--- ASSIGNED TASK ---
Number of lines below with the word "Original": give it and nothing more.

--- GIVEN ENTRIES ---
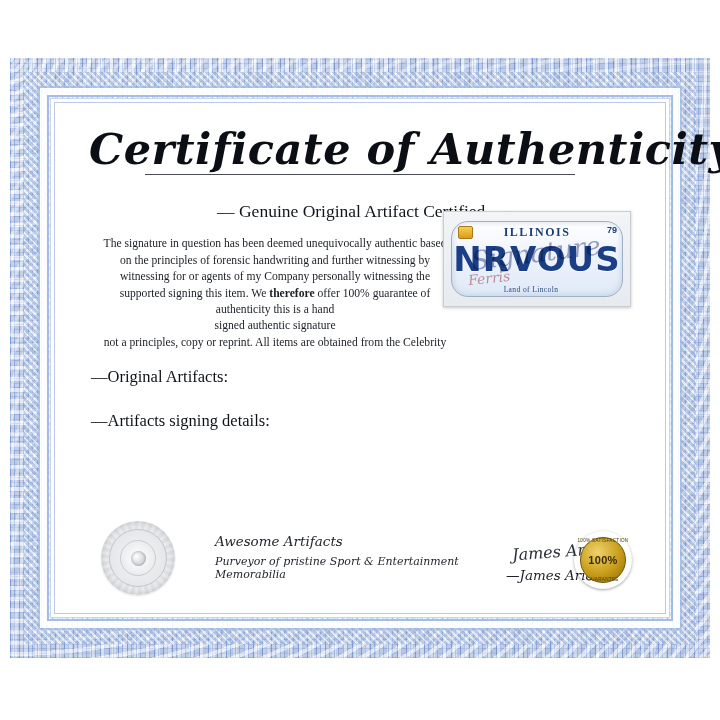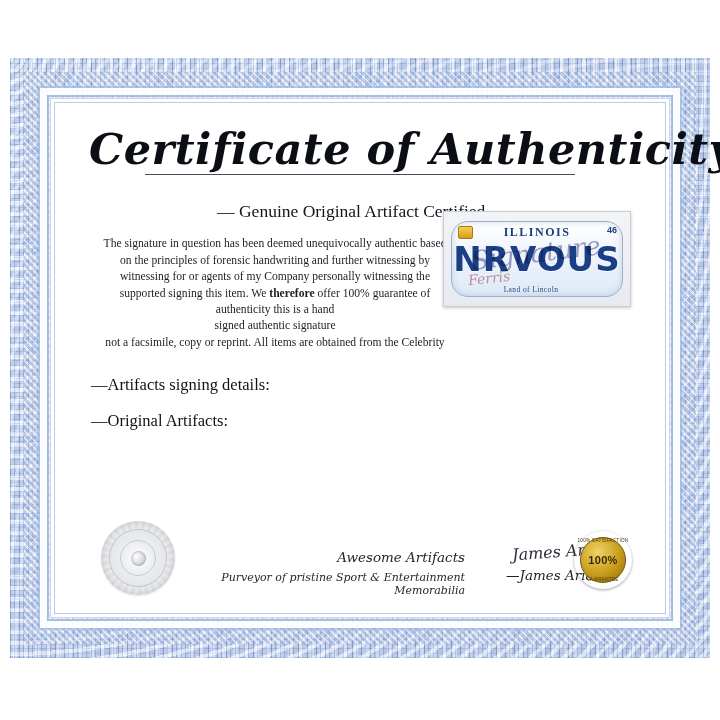--- a/index.html
+++ b/index.html
@@ -295,23 +295,23 @@
   }
   .embossed-seal .core {
     width: 15px; height: 15px; border-radius: 50%;
     background: radial-gradient(circle at 35% 35%, #ffffff, #b9bcc1);
     box-shadow: inset 0 0 3px rgba(0,0,0,.3);
   }
 
   .company-block {
     position: absolute;
     left: 160px;
-    bottom: 10px;
+    bottom: 26px;
     width: 250px;
-    text-align: right;
+    text-align: left;
     font-family: "DejaVu Serif", serif;
     font-style: italic;
     color: #23272e;
   }
   .company-name { font-size: 13.5px; }
   .company-tag { font-size: 11px; margin-top: 6px; }
 
   .signature-block {
     position: absolute;
     left: 430px;
@@ -394,33 +394,33 @@
           <div>The signature in question has been deemed unequivocally authentic based</div>
           <div>on the principles of  forensic handwriting and further witnessing by</div>
           <div>witnessing for or agents of my Company personally witnessing the</div>
           <div>
             <span>supported signing this item. We</span>
             <span class="bold">therefore</span>
             <span>offer 100% guarantee of</span>
           </div>
           <div>authenticity this is a hand</div>
           <div>signed authentic signature</div>
-          <div>not a facsimile, copy or reprint. All items are obtained from the Celebrity</div>
+          <div>not a principles, copy or reprint. All items are obtained from the Celebrity</div>
         </div>
 
+        <div class="section-line section-artifacts">—Original Artifacts:</div>
         <div class="section-line section-signing">—Artifacts signing details:</div>
-        <div class="section-line section-artifacts">—Original Artifacts:</div>
 
         <div class="plate-photo">
           <div class="plate">
             <div class="plate-sticker"></div>
             <div class="plate-top">
               <span class="plate-state">ILLINOIS</span>
             </div>
-            <div class="plate-year">46</div>
+            <div class="plate-year">79</div>
             <div class="plate-number">NRVOUS</div>
             <div class="plate-autograph">Signature</div>
             <div class="plate-autograph2">Ferris</div>
             <div class="plate-bottom">Land of Lincoln</div>
           </div>
         </div>
 
         <div class="footer">
 
           <div class="embossed-seal">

--- ANSWER BOX ---
2